● **Assignment**
Your answer must be an exact copy of the data below, minus any pictures.
════════════════
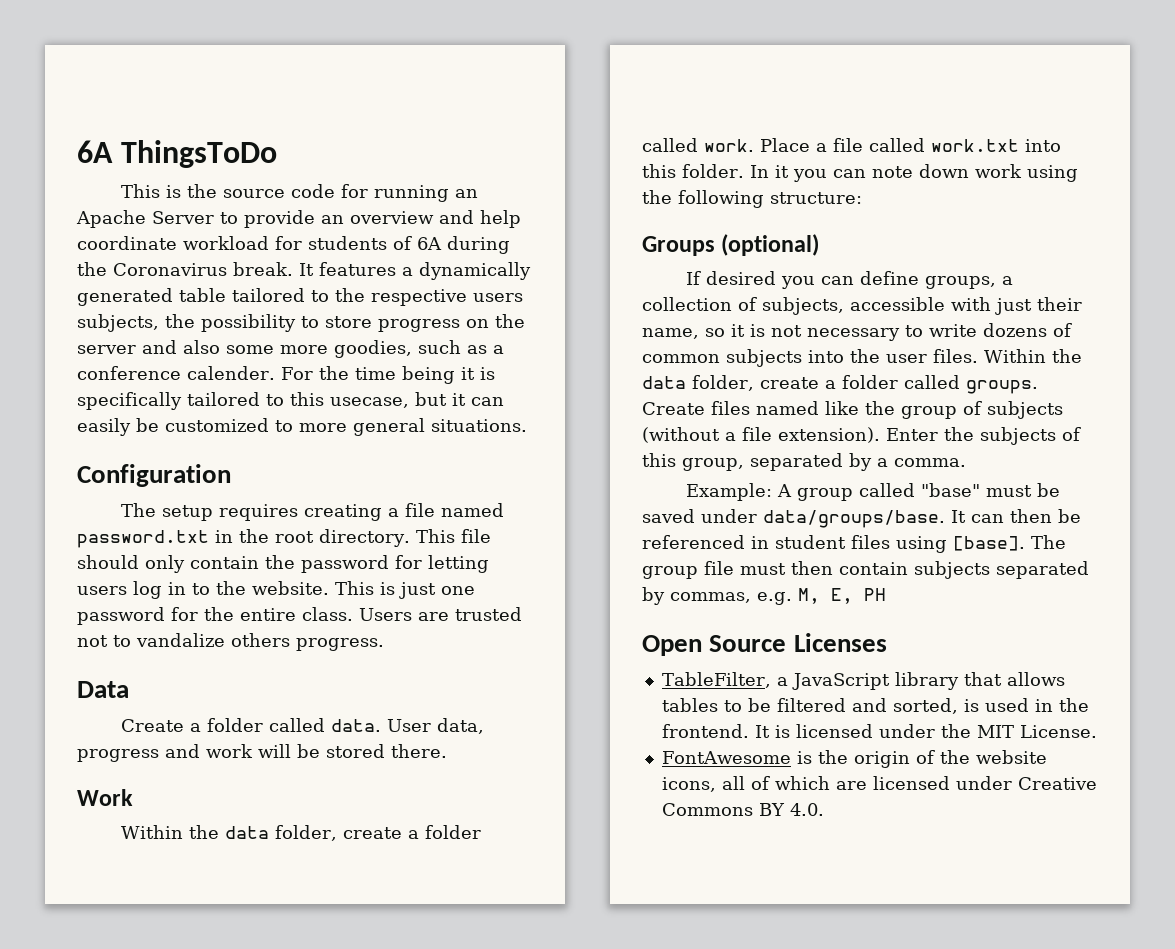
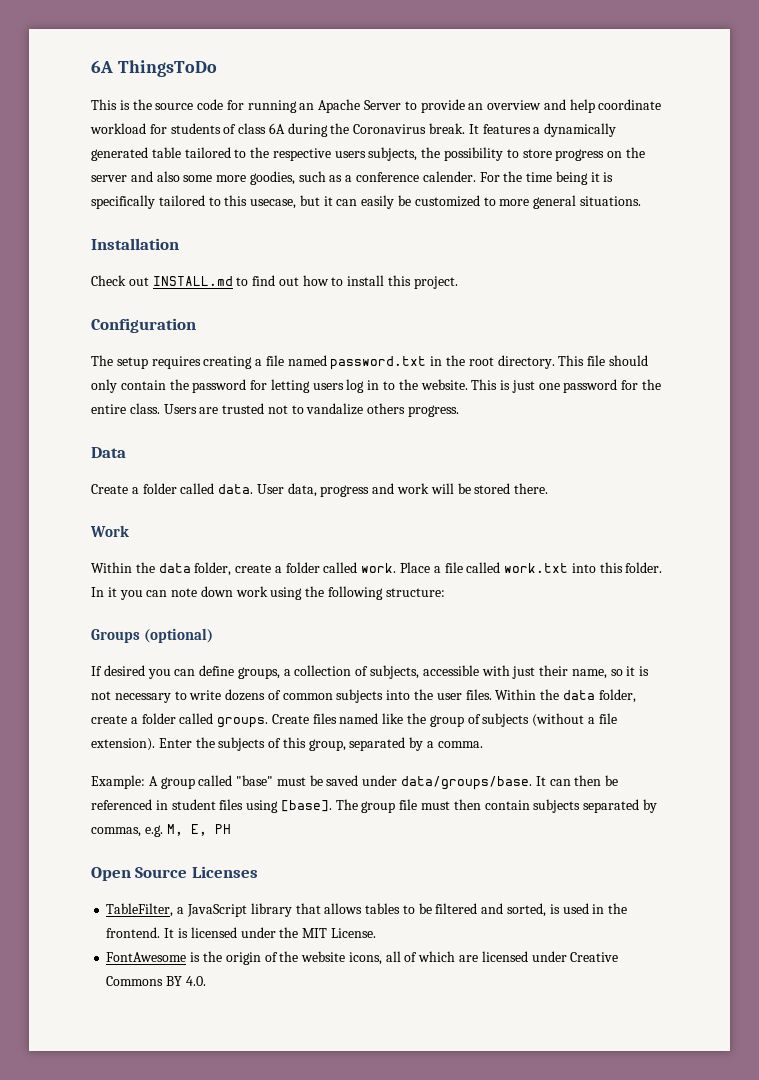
(412, 243) none -> [238,123,267,134] class
(527, 425) none -> [91,238,179,250] [91,275,458,289] // Installation // Check out INSTALL.md to find out how to install this project.

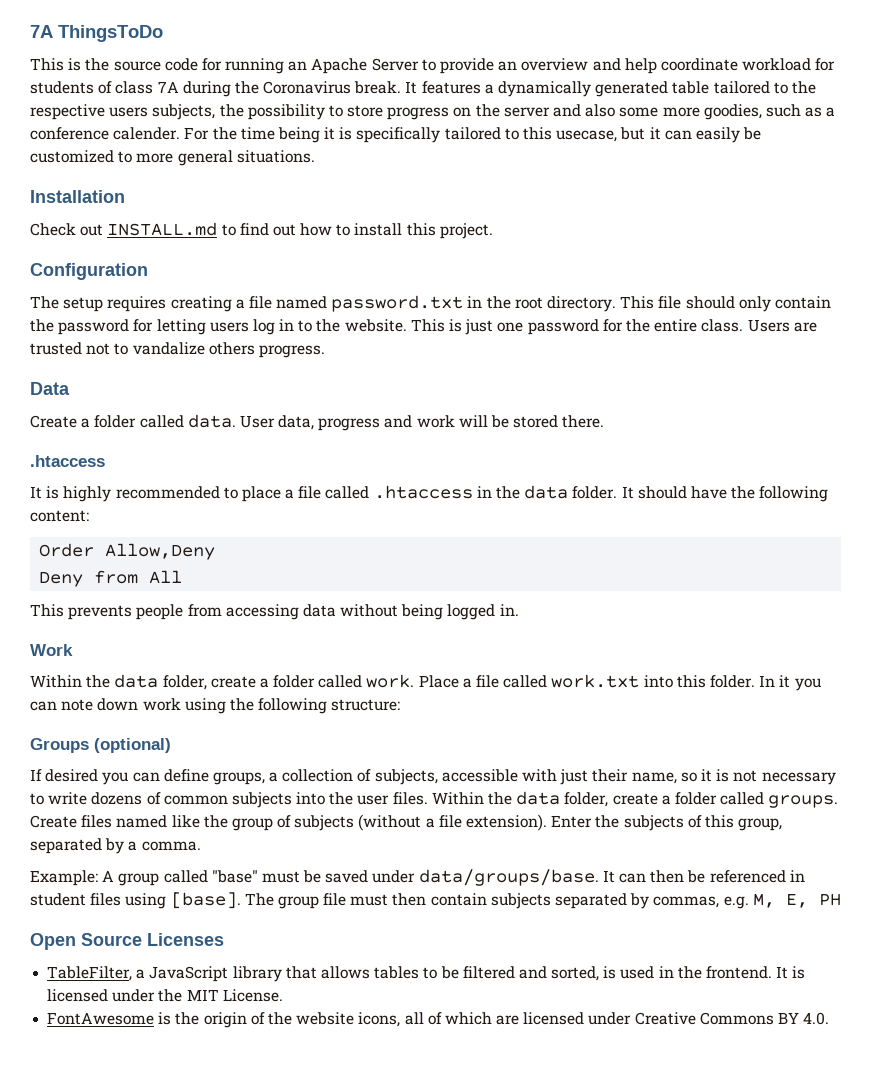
[91,60,113,73] 6A -> [30,25,53,38] 7A
[268,123,285,134] 6A -> [157,81,179,93] 7A
(549, 488) none -> [30,455,105,467] [30,485,829,502] [30,510,89,522] [39,543,216,560] [39,570,183,587] [30,604,519,620] // .htaccess // It is highly recommended to place a file called .htaccess in the data folder. It should have the following content: // Order Allow,Deny // Deny from All // This prevents people from accessing data without being logged in.

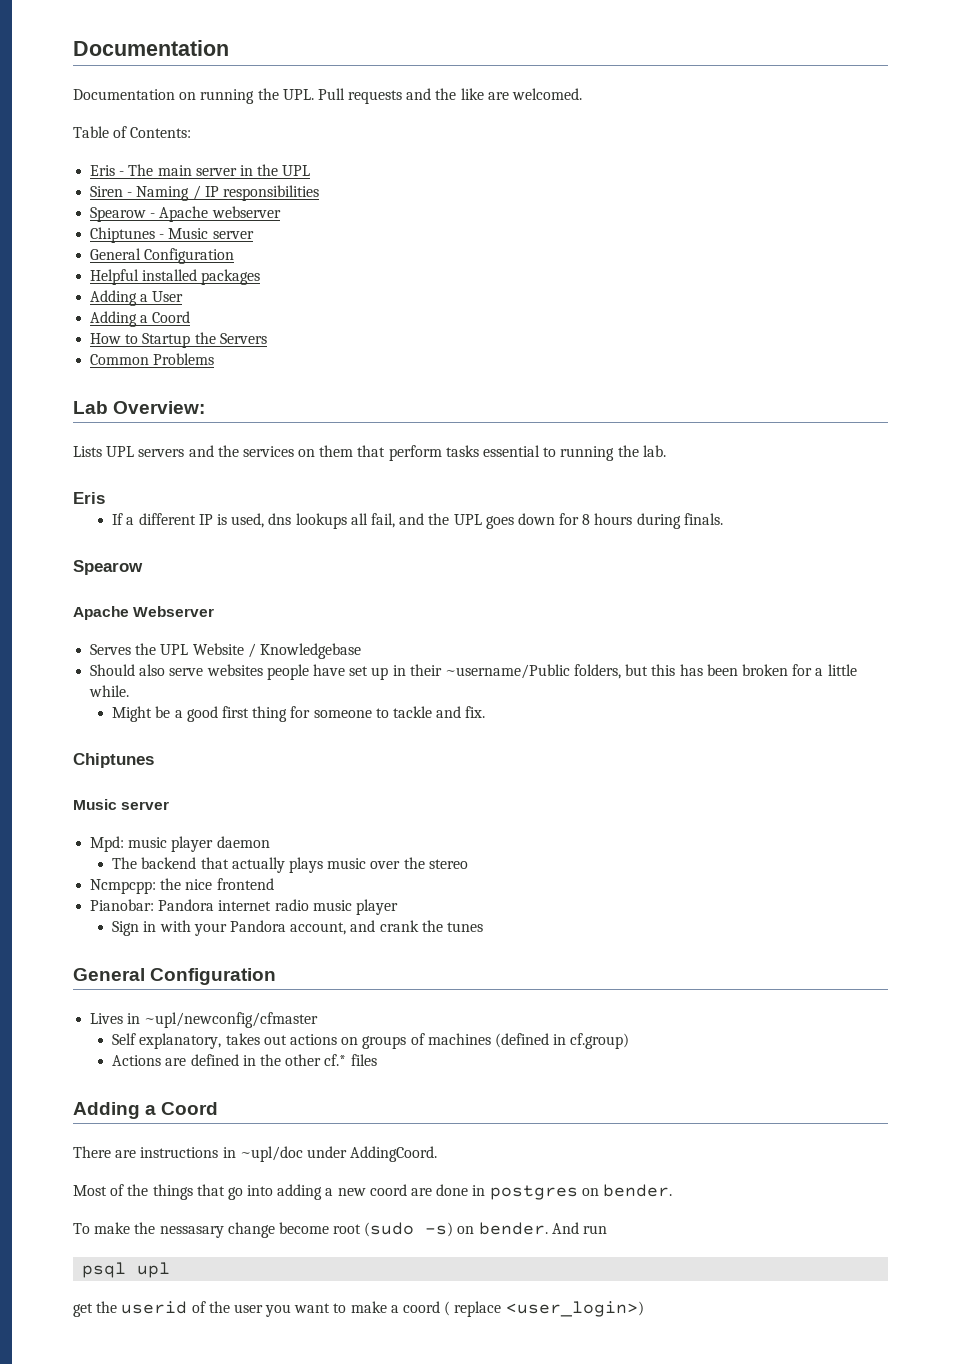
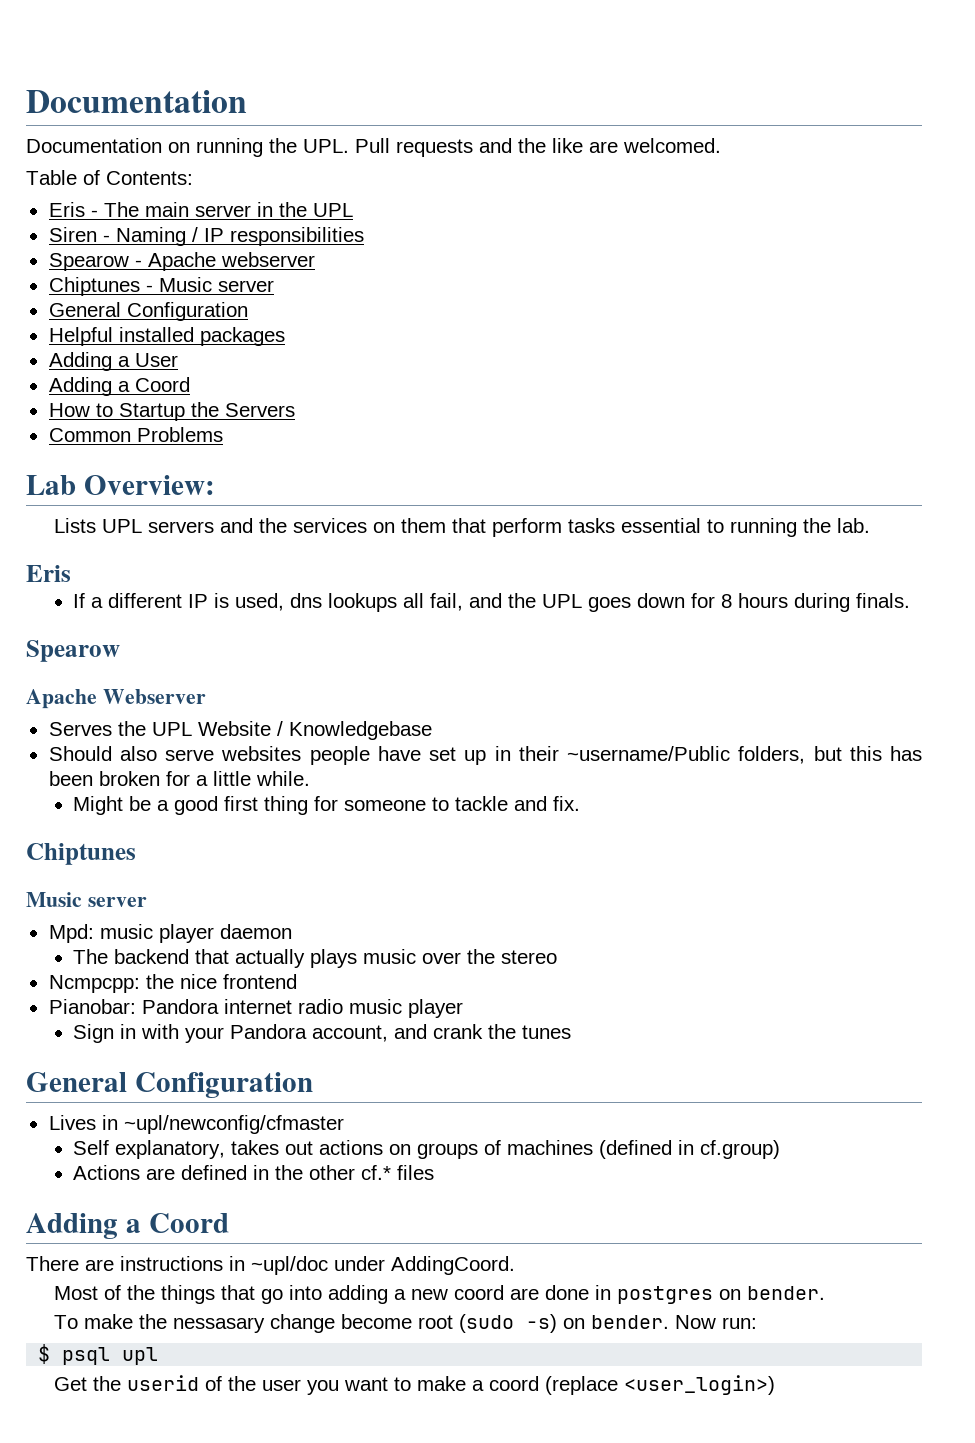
[551,1222,608,1234] And run // -> [675,1315,758,1329] [38,1344,51,1364] Now run: // $
[73,1303,93,1317] get -> [54,1377,88,1391] Get
[444,1301,502,1317] ( replace -> [545,1376,619,1395] (replace

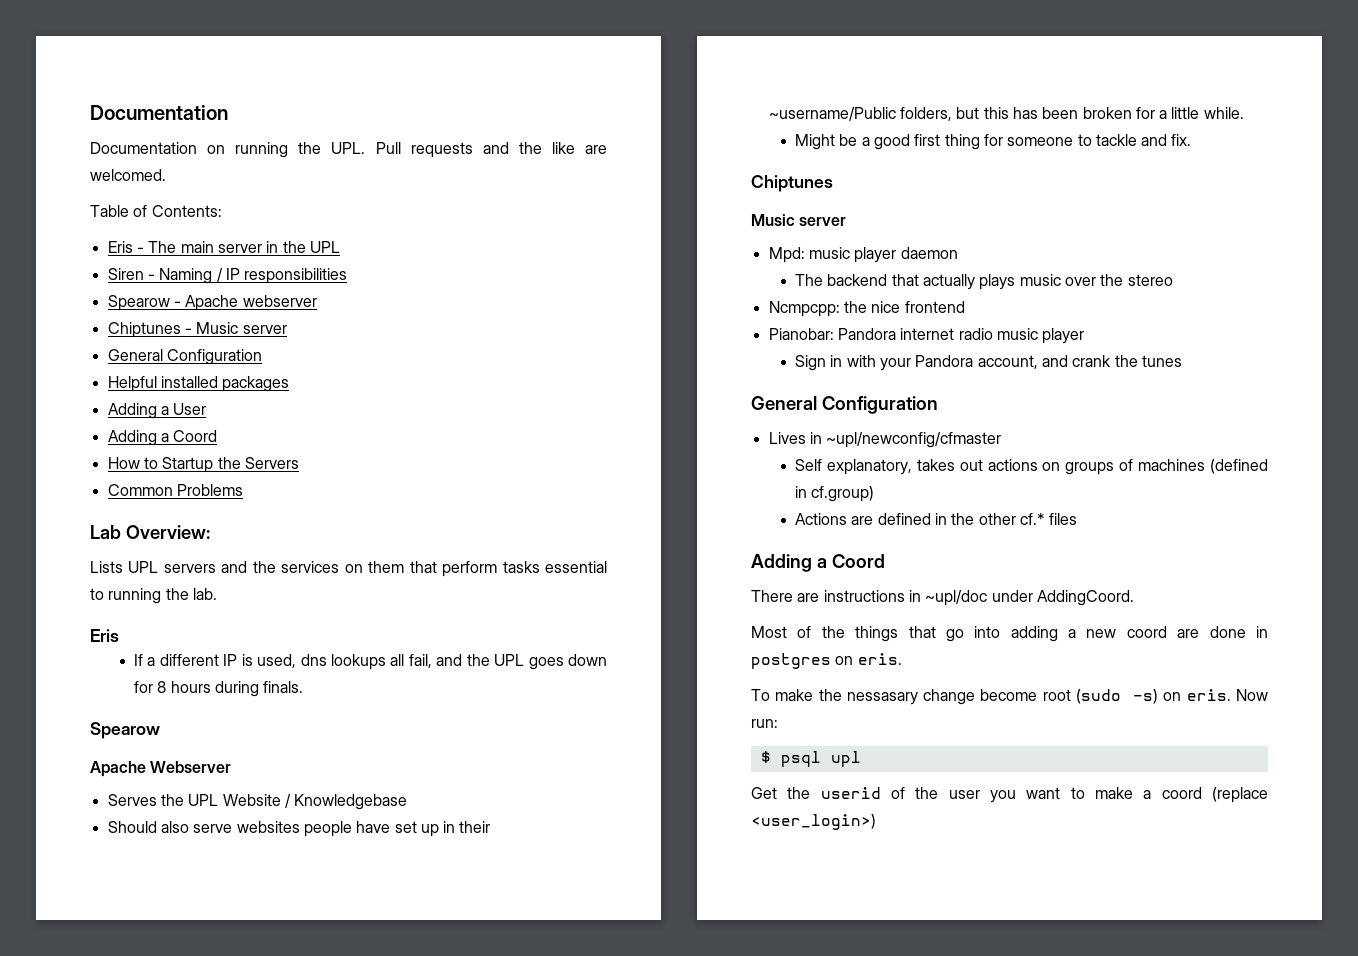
[747,1286,826,1300] bender. -> [857,653,902,665] eris.
[591,1315,670,1329] bender. -> [1186,689,1231,701] eris.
════════════════
● **Exercise answer**
(412, 243) none -> [238,123,267,134] class
(527, 425) none -> [91,238,179,250] [91,275,458,289] // Installation // Check out INSTALL.md to find out how to install this project.

[91,60,113,73] 6A -> [30,25,53,38] 7A
[268,123,285,134] 6A -> [157,81,179,93] 7A
(549, 488) none -> [30,455,105,467] [30,485,829,502] [30,510,89,522] [39,543,216,560] [39,570,183,587] [30,604,519,620] // .htaccess // It is highly recommended to place a file called .htaccess in the data folder. It should have the following content: // Order Allow,Deny // Deny from All // This prevents people from accessing data without being logged in.

[551,1222,608,1234] And run // -> [675,1315,758,1329] [38,1344,51,1364] Now run: // $
[73,1303,93,1317] get -> [54,1377,88,1391] Get
[444,1301,502,1317] ( replace -> [545,1376,619,1395] (replace

[747,1286,826,1300] bender. -> [857,653,902,665] eris.
[591,1315,670,1329] bender. -> [1186,689,1231,701] eris.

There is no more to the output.